▶ **TASK INSTRUCTIONS**:
Below is a listing; retype exactly the lines between the one containing "Sleepy - Lying" and the one containing "8 MS AVG · 900 REQ: none -> 2 for 0.04", inclusive, minus the pictures.

▶ **EXERCISE MATERIAL**:
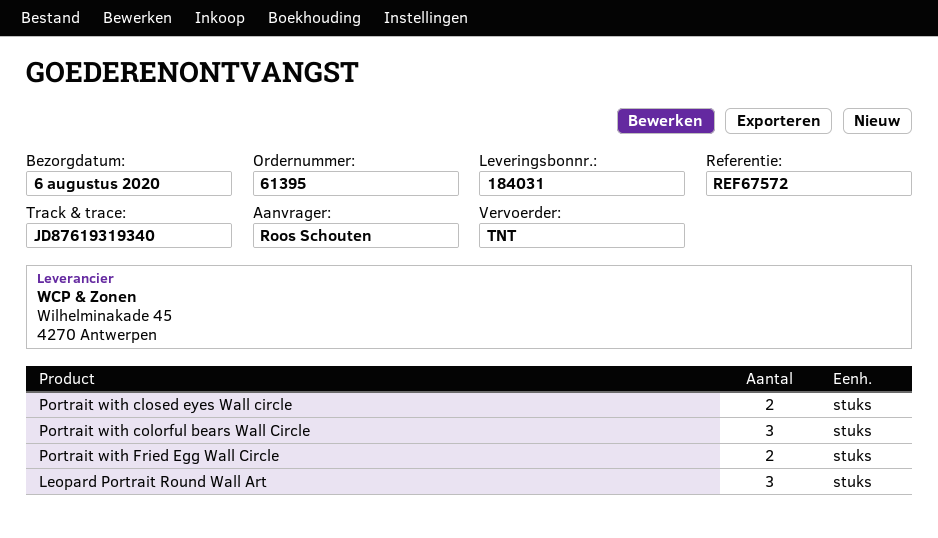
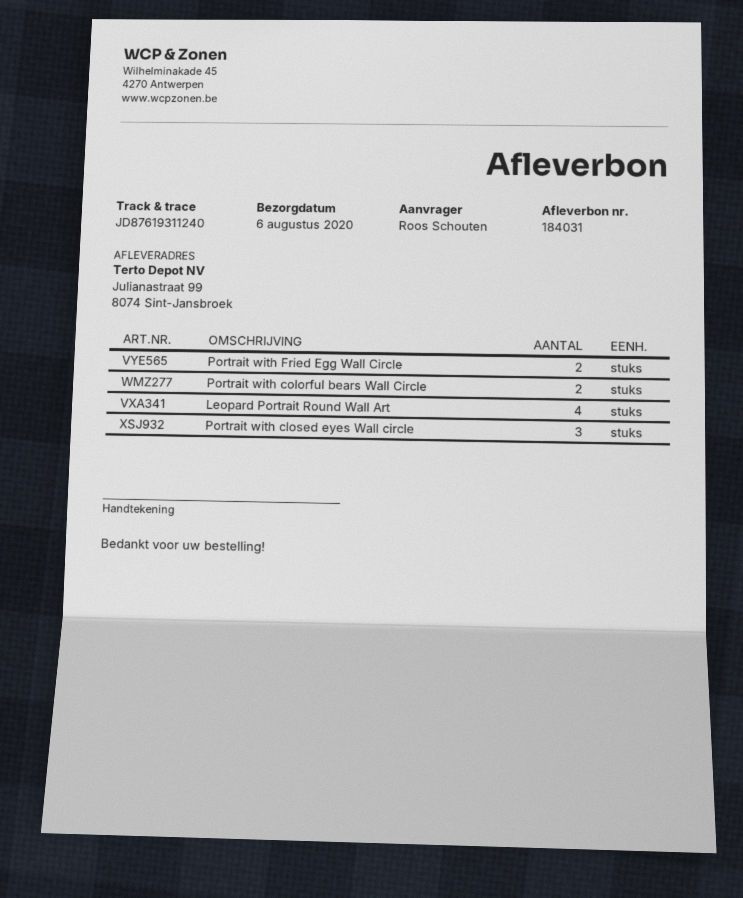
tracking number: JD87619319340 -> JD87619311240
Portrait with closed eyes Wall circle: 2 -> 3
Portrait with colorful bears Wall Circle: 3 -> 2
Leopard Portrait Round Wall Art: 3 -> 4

---

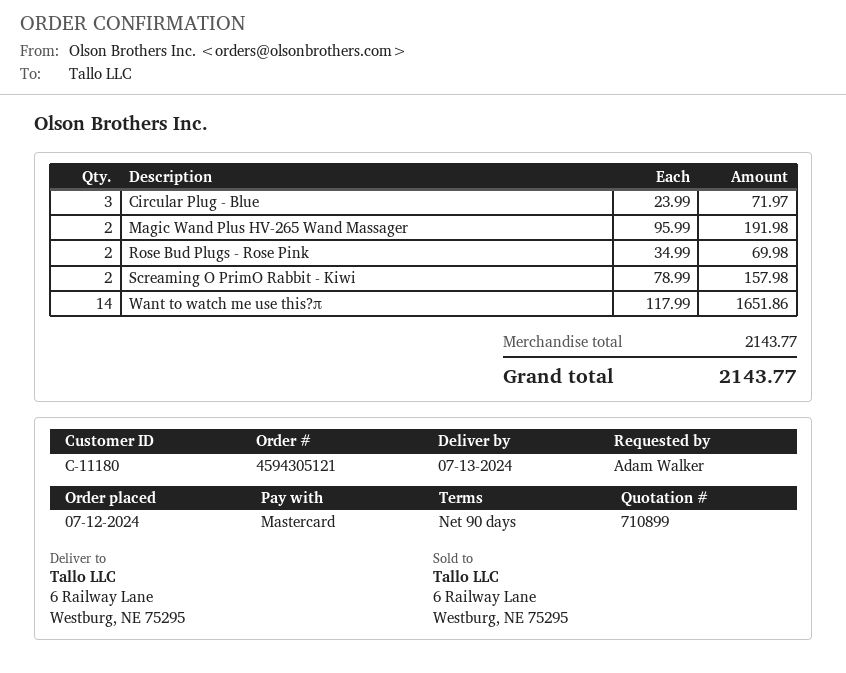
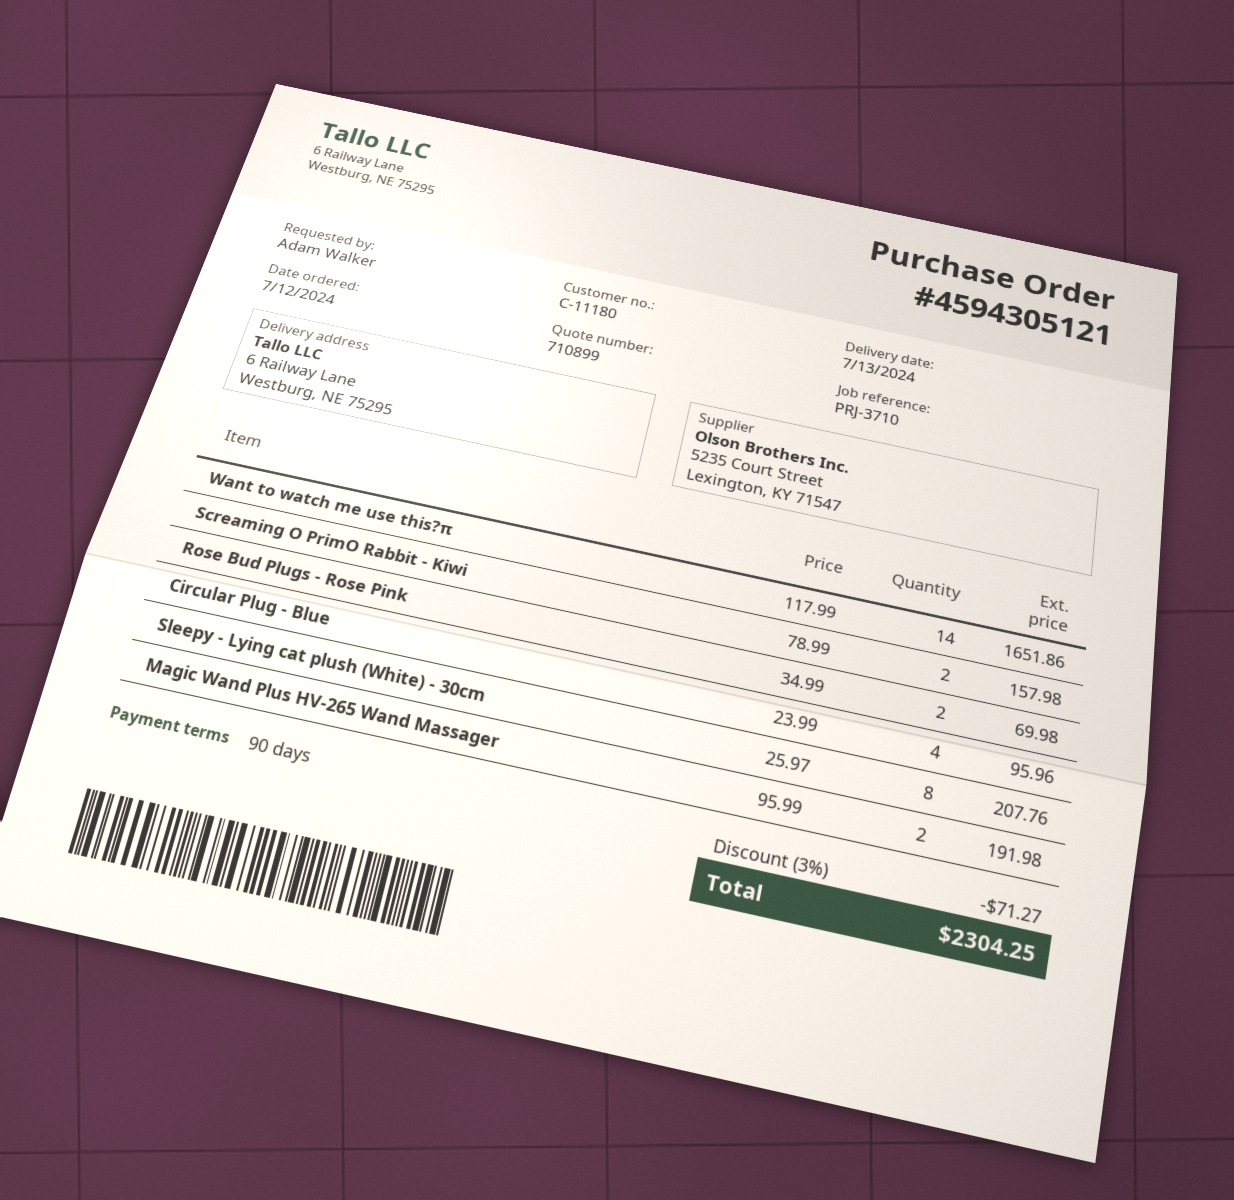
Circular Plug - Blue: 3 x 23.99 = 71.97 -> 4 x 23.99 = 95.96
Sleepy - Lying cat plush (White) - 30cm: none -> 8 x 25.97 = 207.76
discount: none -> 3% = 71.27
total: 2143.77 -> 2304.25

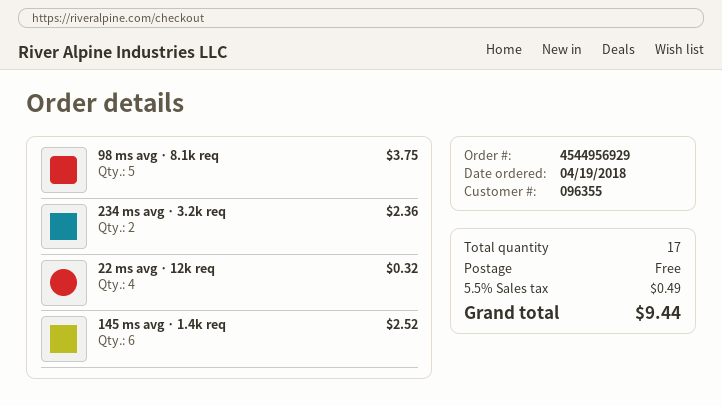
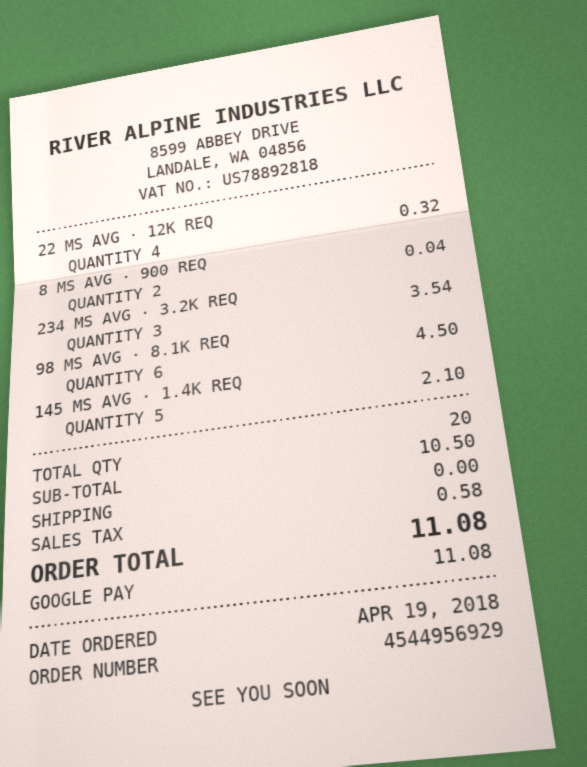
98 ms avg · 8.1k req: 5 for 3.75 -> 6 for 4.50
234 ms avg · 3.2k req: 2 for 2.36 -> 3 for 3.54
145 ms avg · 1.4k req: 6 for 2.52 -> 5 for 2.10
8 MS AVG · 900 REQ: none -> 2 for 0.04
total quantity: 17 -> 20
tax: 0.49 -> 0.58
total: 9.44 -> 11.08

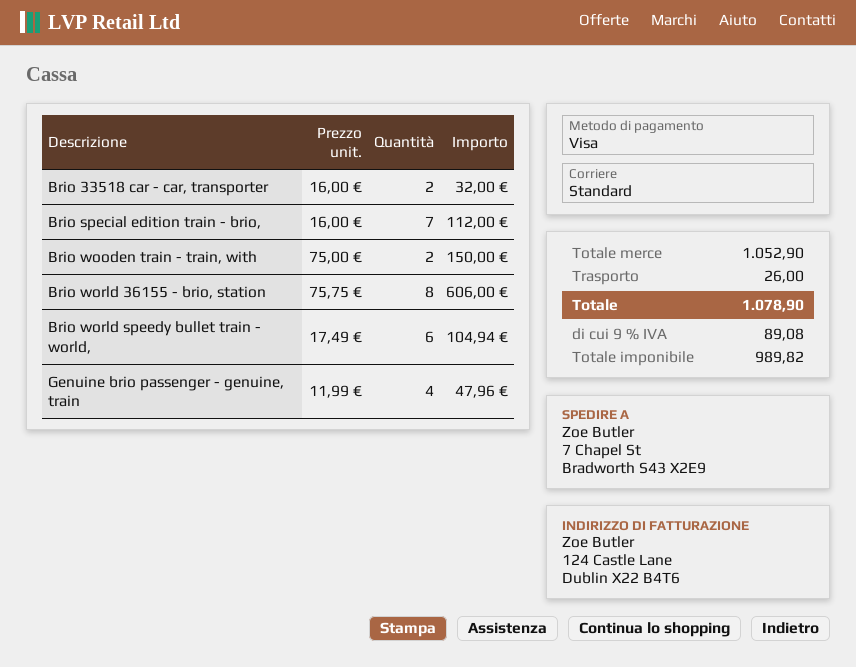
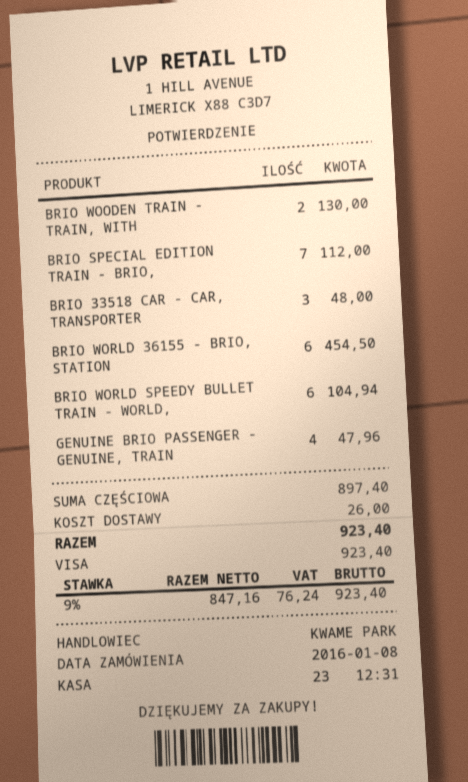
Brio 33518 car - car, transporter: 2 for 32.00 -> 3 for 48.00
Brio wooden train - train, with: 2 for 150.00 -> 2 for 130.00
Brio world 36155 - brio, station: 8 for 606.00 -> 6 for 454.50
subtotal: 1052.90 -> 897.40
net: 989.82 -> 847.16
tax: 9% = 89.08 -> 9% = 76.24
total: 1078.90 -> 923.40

▶ **THE COMPLETED TASK**:
Sleepy - Lying cat plush (White) - 30cm: none -> 8 x 25.97 = 207.76
discount: none -> 3% = 71.27
total: 2143.77 -> 2304.25

98 ms avg · 8.1k req: 5 for 3.75 -> 6 for 4.50
234 ms avg · 3.2k req: 2 for 2.36 -> 3 for 3.54
145 ms avg · 1.4k req: 6 for 2.52 -> 5 for 2.10
8 MS AVG · 900 REQ: none -> 2 for 0.04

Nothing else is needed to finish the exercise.